This article presents zero evidence or indications for their claim. One argument is persistence. Quoting: " “We are born knowing there are causal relationships in the world, that wholes can be made of parts, and that the world consists of places and objects that persist in space and time,” Which is unsubstantiated and irrelevant, because AI that understands 3D is only now being developed. Also children up to 3 years of age or so, cannot understand the perspective of 3rd parties. There might be some hard-wired rules in our brain, but that's not intelligence anyway.

The article has a point about something: Conventional feed-forward, convolutional neural networks can only model a very limited space in the grand scheme of things. Backpropagation is not perfect. There are other learning methods. Hell, sometimes there isn't a global minimum anyway. But saying that Deep Learning will stall in the near future is just wrong, and in my opinion the reasons why are evident to all those who follow the latest developments.

It's the combined enthusiasm of academics and entrepreneurs the one driving the current revolution on artificial intelligence. Said enthusiasm is punctuated by high profile CEOs and investors making fiery remarks from time to time. But alas, we people are not enthusiastic forever about something, and sooner or later our collective psyche will move on.

That doesn't mean that the technology revolution, and it's AI component will stop. We have had machine learning for a long time, doing its thing, as best we managed to make it work. It's impact inside our collective speech was more subdued, that for sure, but it was there. Research and development never stopped. Even if some big name university funded it less and shut up about building GAI, well there were still thousands of less shiny institutions and companies working in more tractable problems and building a foundation.

And, to be clear, I wish the current collective enthusiasm lasts a little bit longer, because we have a long way to go still and research grants and investment money flow better when the media is abuzz with the subject. In particular, we need to either move out or build upon matrix crunchers like deep learning. Better forms of AI and eventually GAI will need a little bit of innovation in chip-making and in computing architectures in general.

> Marcus believes that deep learning is not “a universal solvent, but one tool among many.” And without new approaches, Marcus worries that AI is rushing toward a wall, beyond which lie all the problems that pattern recognition cannot solve.

The thing that fascinates me is that we've only just scratched the surface of what today's ML tech can solve. Let's worry about that wall when we get there...

In the meantime let's not lose sight of today's potential in some misguided idealistic pursuit of perfectionism or "general artificial intelligence".

There are countless problems which current deep learning research combined with some well-thought out UI/UX could solve today in a myriad of industries.

The 1990's software 'revolution' in industry/business was largely just formalization/automation of paper-based processes into spreadsheets and simple databases, which then evolved into glorified CRUD/CMS software interfaces on desktops, then web/SaaS, and then another massively boost with smartphones.

If such a simple translation of human processes into machines can achieve trillions of dollars in value then there is no doubt machine learning can do the same for hundreds of thousands of other simple problem-sets which we haven't even considered. Plus the desktop/smartphone/internet/etc infrastructure is already in place for it to be plugged into.

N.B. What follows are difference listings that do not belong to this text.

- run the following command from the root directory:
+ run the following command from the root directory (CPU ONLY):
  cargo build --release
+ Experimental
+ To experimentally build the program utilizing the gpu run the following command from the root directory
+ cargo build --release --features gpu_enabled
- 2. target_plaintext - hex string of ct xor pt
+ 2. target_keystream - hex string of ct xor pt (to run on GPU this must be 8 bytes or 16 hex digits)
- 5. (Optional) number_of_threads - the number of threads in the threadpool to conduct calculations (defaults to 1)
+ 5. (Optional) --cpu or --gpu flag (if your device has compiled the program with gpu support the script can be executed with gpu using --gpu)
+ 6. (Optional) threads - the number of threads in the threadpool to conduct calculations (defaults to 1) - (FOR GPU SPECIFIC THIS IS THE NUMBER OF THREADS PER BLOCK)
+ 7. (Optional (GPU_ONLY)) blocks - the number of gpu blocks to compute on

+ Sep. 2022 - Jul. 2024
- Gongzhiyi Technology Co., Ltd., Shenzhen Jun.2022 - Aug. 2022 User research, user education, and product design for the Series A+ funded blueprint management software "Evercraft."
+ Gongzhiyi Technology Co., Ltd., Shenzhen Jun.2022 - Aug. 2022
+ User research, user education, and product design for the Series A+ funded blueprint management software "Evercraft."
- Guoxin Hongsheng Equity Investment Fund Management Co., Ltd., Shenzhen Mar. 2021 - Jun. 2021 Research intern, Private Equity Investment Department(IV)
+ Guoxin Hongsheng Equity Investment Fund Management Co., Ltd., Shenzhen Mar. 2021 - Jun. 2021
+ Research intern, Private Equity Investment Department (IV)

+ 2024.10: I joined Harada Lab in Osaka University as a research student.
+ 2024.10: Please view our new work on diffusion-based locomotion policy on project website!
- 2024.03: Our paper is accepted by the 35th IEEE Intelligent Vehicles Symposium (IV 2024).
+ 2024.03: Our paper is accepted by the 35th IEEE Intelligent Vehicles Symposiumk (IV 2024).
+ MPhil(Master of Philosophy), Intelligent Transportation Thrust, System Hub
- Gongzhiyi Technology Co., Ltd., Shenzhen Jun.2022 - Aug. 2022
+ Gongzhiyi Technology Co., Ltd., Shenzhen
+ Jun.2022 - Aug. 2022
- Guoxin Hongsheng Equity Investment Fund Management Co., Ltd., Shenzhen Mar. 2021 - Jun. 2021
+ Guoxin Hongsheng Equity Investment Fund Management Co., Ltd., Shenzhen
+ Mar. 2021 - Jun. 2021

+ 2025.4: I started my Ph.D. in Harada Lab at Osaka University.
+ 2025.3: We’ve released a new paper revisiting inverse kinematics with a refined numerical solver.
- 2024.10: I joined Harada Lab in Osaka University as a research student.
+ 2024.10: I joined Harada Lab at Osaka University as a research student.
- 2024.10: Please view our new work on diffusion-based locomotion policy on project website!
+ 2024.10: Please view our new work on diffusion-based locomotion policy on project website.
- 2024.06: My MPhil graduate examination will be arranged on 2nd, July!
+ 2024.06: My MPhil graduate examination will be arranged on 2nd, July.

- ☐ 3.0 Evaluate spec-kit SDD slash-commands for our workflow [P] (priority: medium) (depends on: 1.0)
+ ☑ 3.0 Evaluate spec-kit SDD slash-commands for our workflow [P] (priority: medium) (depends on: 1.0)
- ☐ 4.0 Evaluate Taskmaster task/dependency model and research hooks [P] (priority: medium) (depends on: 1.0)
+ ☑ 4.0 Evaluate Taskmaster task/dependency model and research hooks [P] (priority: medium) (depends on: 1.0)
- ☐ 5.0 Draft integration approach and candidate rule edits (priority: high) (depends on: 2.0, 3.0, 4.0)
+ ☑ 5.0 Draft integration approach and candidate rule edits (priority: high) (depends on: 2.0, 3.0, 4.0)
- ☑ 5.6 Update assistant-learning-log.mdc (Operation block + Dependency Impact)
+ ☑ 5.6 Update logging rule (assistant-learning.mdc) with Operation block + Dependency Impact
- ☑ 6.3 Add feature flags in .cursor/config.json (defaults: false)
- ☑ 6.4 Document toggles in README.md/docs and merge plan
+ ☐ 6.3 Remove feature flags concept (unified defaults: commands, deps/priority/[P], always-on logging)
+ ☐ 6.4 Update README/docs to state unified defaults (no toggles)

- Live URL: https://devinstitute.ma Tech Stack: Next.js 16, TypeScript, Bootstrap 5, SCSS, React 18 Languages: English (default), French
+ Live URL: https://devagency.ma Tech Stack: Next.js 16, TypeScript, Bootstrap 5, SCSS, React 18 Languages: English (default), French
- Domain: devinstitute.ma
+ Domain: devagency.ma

This can only be negatively judged in the context of all significant steps forward in technology being oversold and misunderstood. But in practical real-world utility we're very far from fully utilizing what has been researched and accomplished today in a small set of markets. And the proliferation of this tech should be encouraged, promoted, and accurately communicated to tech/business talent who can potentially use it, rather than downplayed because it fails to live up to some media hyperbole or SciFi fantasies of where we should be in 2018.

The article mentions that taking AI/ML/data science courses has just become the "hottest new field" for young smart kids to join. Well that means we're just on the cusp of taking advantage of that technological evolution and it's FAR too early to look at what's been accomplished today and be pessimistic about deep learnings potential.

I would argue that 'greedy' applies to neutral networks in a different sense: they seize on their first solution; they have no mechanism to re-evaluate a decision that is proving false.

Sure they do, it happens at training time. Each time you update parameters you look at all your predictions and figure out how well you did. That informs your next tweak to the parameters. Run online training and you are constantly doing this.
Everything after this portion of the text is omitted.